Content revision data
== Segment start ==

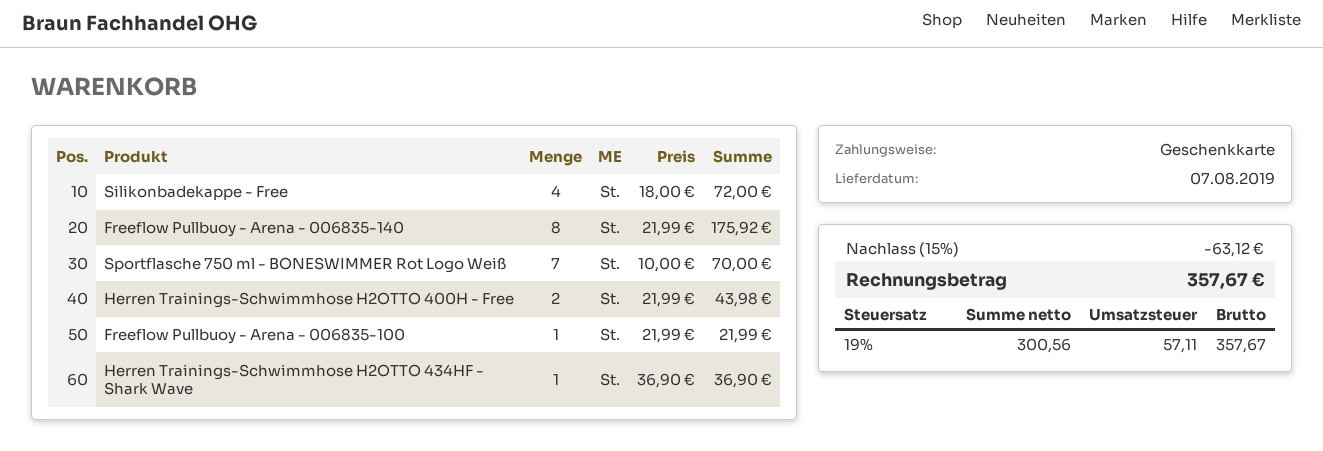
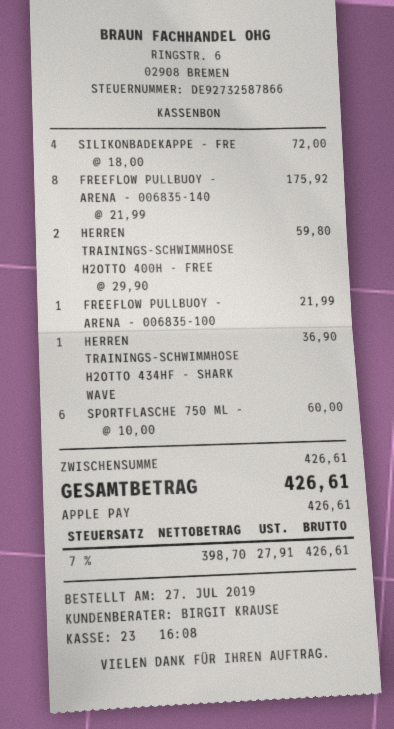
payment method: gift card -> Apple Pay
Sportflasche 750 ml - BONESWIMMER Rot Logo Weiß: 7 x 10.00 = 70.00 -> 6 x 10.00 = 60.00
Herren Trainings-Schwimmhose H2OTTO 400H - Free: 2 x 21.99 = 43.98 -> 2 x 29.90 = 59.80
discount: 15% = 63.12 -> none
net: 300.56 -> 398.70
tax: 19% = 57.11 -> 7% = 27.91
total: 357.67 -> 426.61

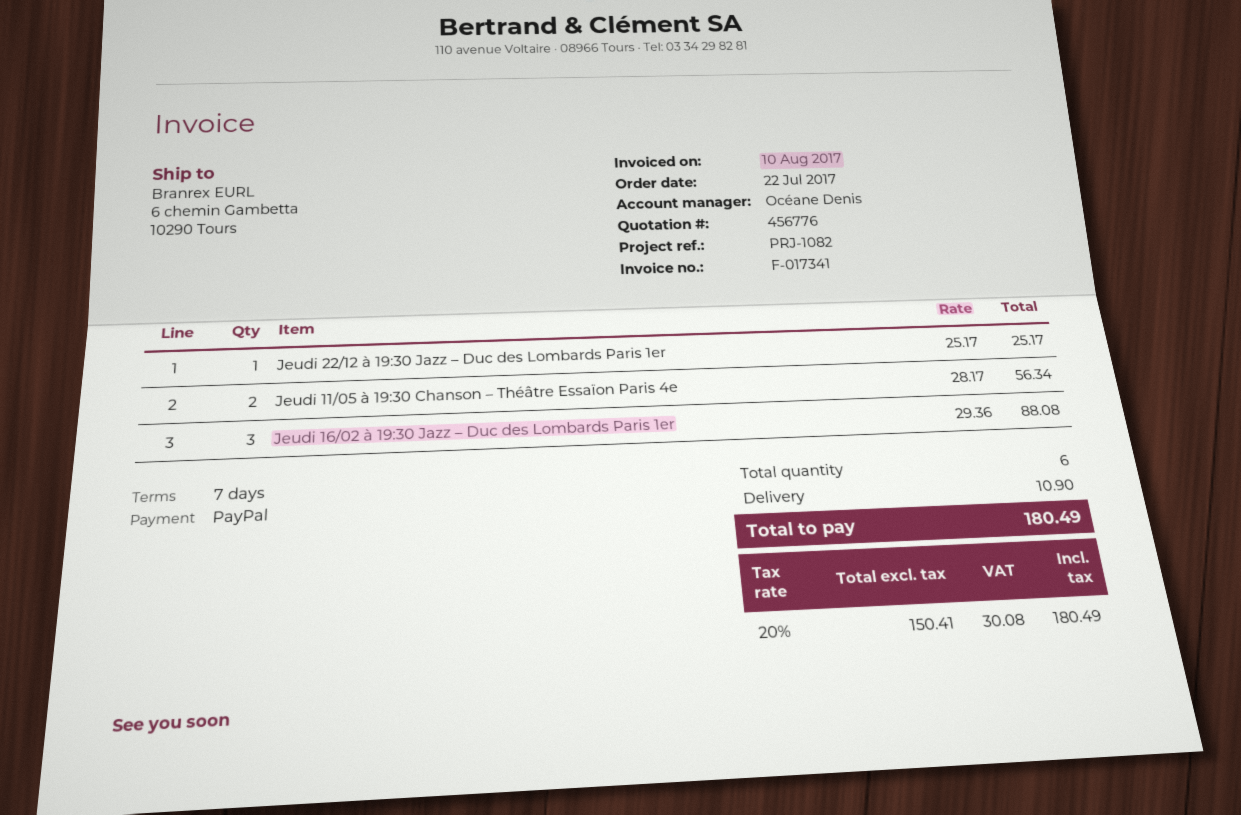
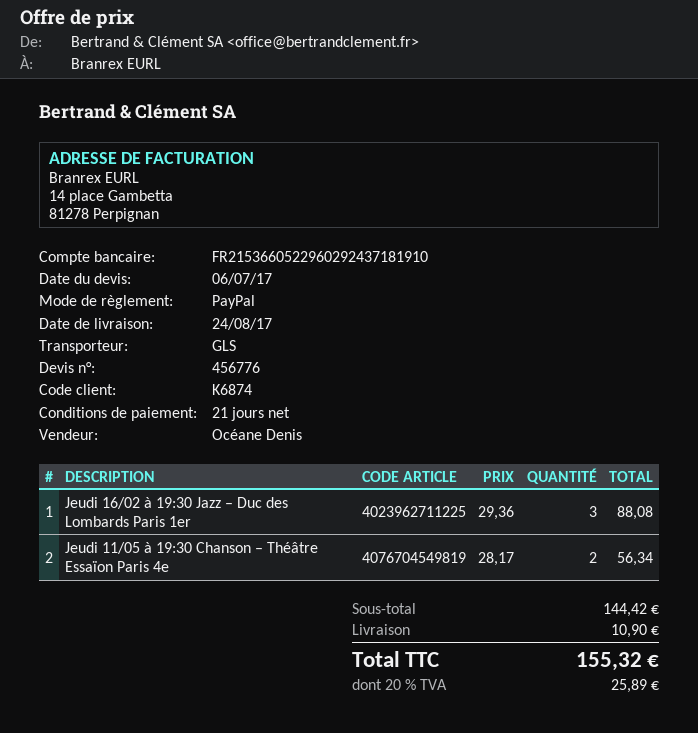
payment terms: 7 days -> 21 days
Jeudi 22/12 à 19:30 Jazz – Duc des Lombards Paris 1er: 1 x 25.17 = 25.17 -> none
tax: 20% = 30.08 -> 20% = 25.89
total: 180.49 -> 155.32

== Segment end ==

What you have to do: The answer should hold every entry exactly as given and no pictures at all.

Reply:
payment method: gift card -> Apple Pay
Sportflasche 750 ml - BONESWIMMER Rot Logo Weiß: 7 x 10.00 = 70.00 -> 6 x 10.00 = 60.00
Herren Trainings-Schwimmhose H2OTTO 400H - Free: 2 x 21.99 = 43.98 -> 2 x 29.90 = 59.80
discount: 15% = 63.12 -> none
net: 300.56 -> 398.70
tax: 19% = 57.11 -> 7% = 27.91
total: 357.67 -> 426.61

payment terms: 7 days -> 21 days
Jeudi 22/12 à 19:30 Jazz – Duc des Lombards Paris 1er: 1 x 25.17 = 25.17 -> none
tax: 20% = 30.08 -> 20% = 25.89
total: 180.49 -> 155.32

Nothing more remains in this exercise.